Now, the core of the problem is revealed when Granny says things such as “But I can’t. It’s not my time. Oh, I always hated surprises.”(Pg. 63) Granny was not the most optimistic about life, that anyone could blame her for that. Unfortunately for Granny, not only did she hate surprises but she was forced to experience them often. “For the second time there was no sign.”(Pg. 63) These two quotes together prove that Granny died bitter. She was taken by surprise with no warning. For her, not having a warning really hits home. The fact that Granny hated surprises but died as a result of surprise pure irony. Especially after what happened with George. Now this time, she has no warning before death. Her last wish was to God praying for a sign. “God, give a sign!” (Pg. 63) Looking back on life, she wished she had gotten a sign, some forewarning that George would leave her. Now she wished she had a sign for when life was going to leave her. The root of all these complexities is Granny herself. She has a hard time admitting the truth. She hides her feelings because it’s easier. She denied her health declining because it made her feel weak. She denied that it was her time to die because it made her feel out of control. She didn’t want to accept any responsibility for the pain and anguish she has felt for the past sixty years. She will find any reason to blame another person. She blamed the doctor and Cordelia for annoying her in bed while she was trying to rest. She blamed George for ruining her. The reality is that Granny caused her own misery by holding on to the bad moments in life and not the good. All the anger and angst in Granny’s life is why the author chose to have Granny die in the exact opposite way she wanted to go.

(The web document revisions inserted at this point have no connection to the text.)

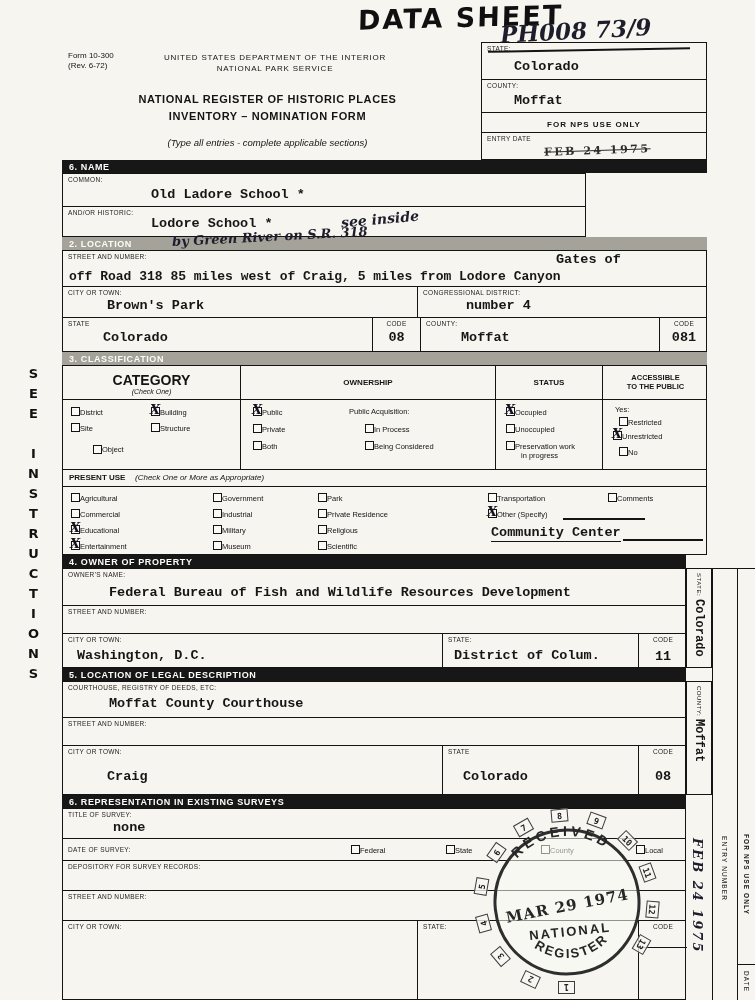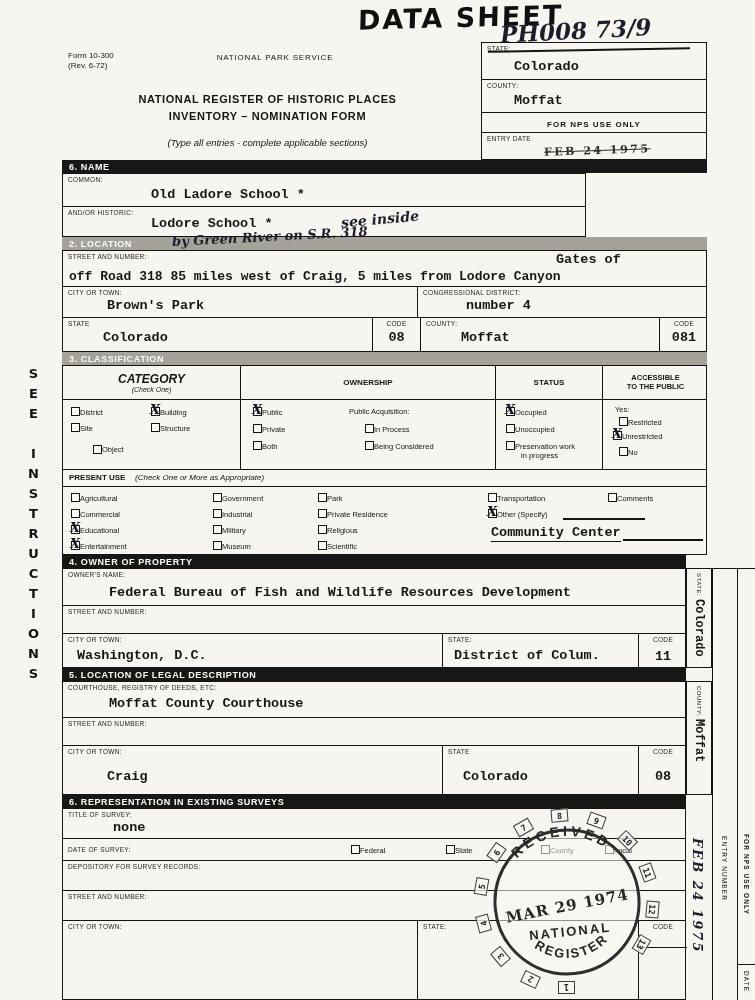"UNITED STATES DEPARTMENT OF THE" div { html: none -> <div>UNITED STATES DEPARTMENT OF THE INTERIOR</div> }
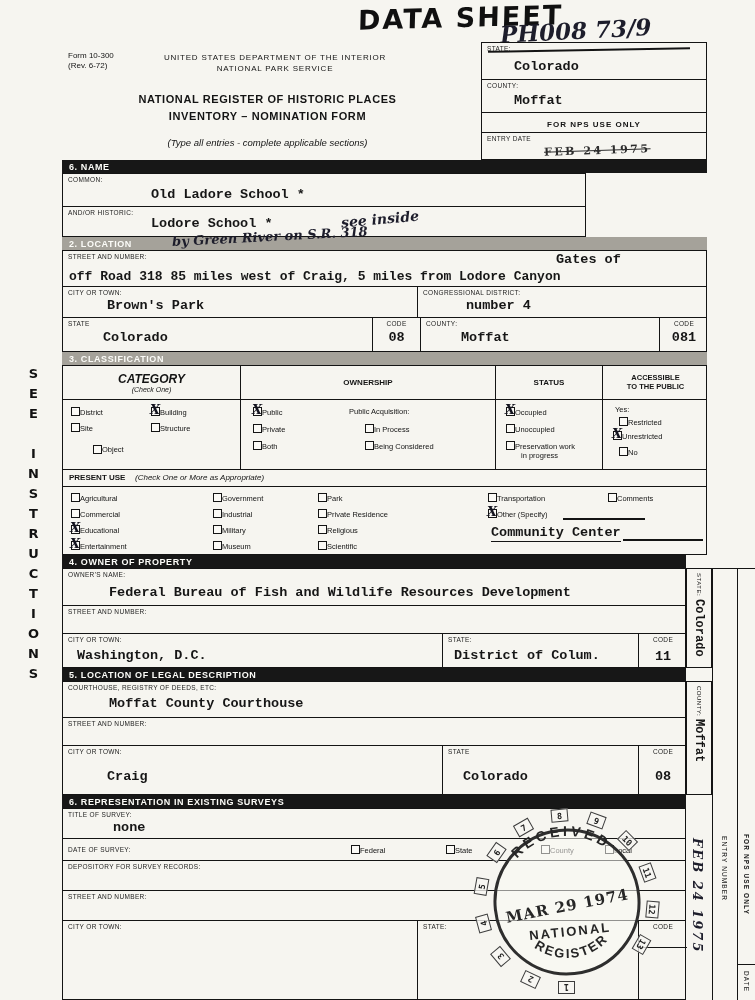"CATEGORY" div { font-size: 12px -> 14px; font-style: italic -> none }
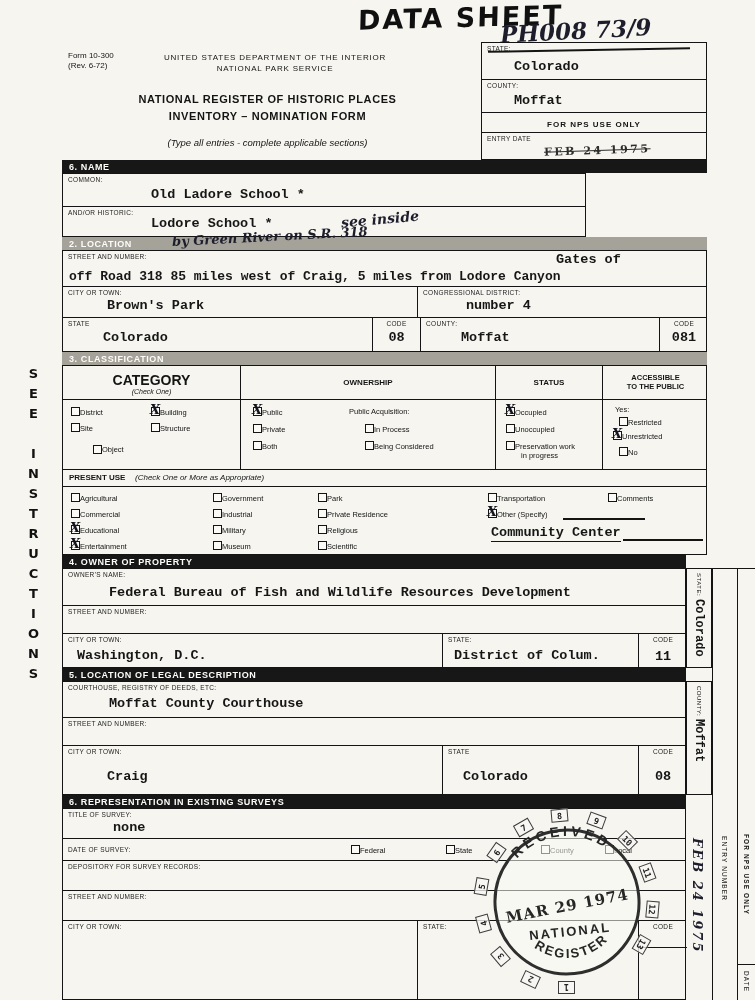"Local" span.cbrow { left: 542px -> 573px }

Overall, Granny Weatherall is a bitter, dying woman. She had many issues that ranged in severity. Some were easy to see while others were not. There are so many things that the reader does not know about Granny and if the reader was aware they would understand better why she had so much anger built up inside that one woman. The most complex part of her is that we still don’t know all of her complexities. No one ever really could. Some complexities are secrets. Only things that we ourselves could ever know. For Granny, her secrets will die with her. Although she had been hurt, she had something better come along. But for her, that wasn’t enough. She was given grace, but didn’t accept it because of this raw, negative emotions she felt. She was destroyed her and is now forever broken.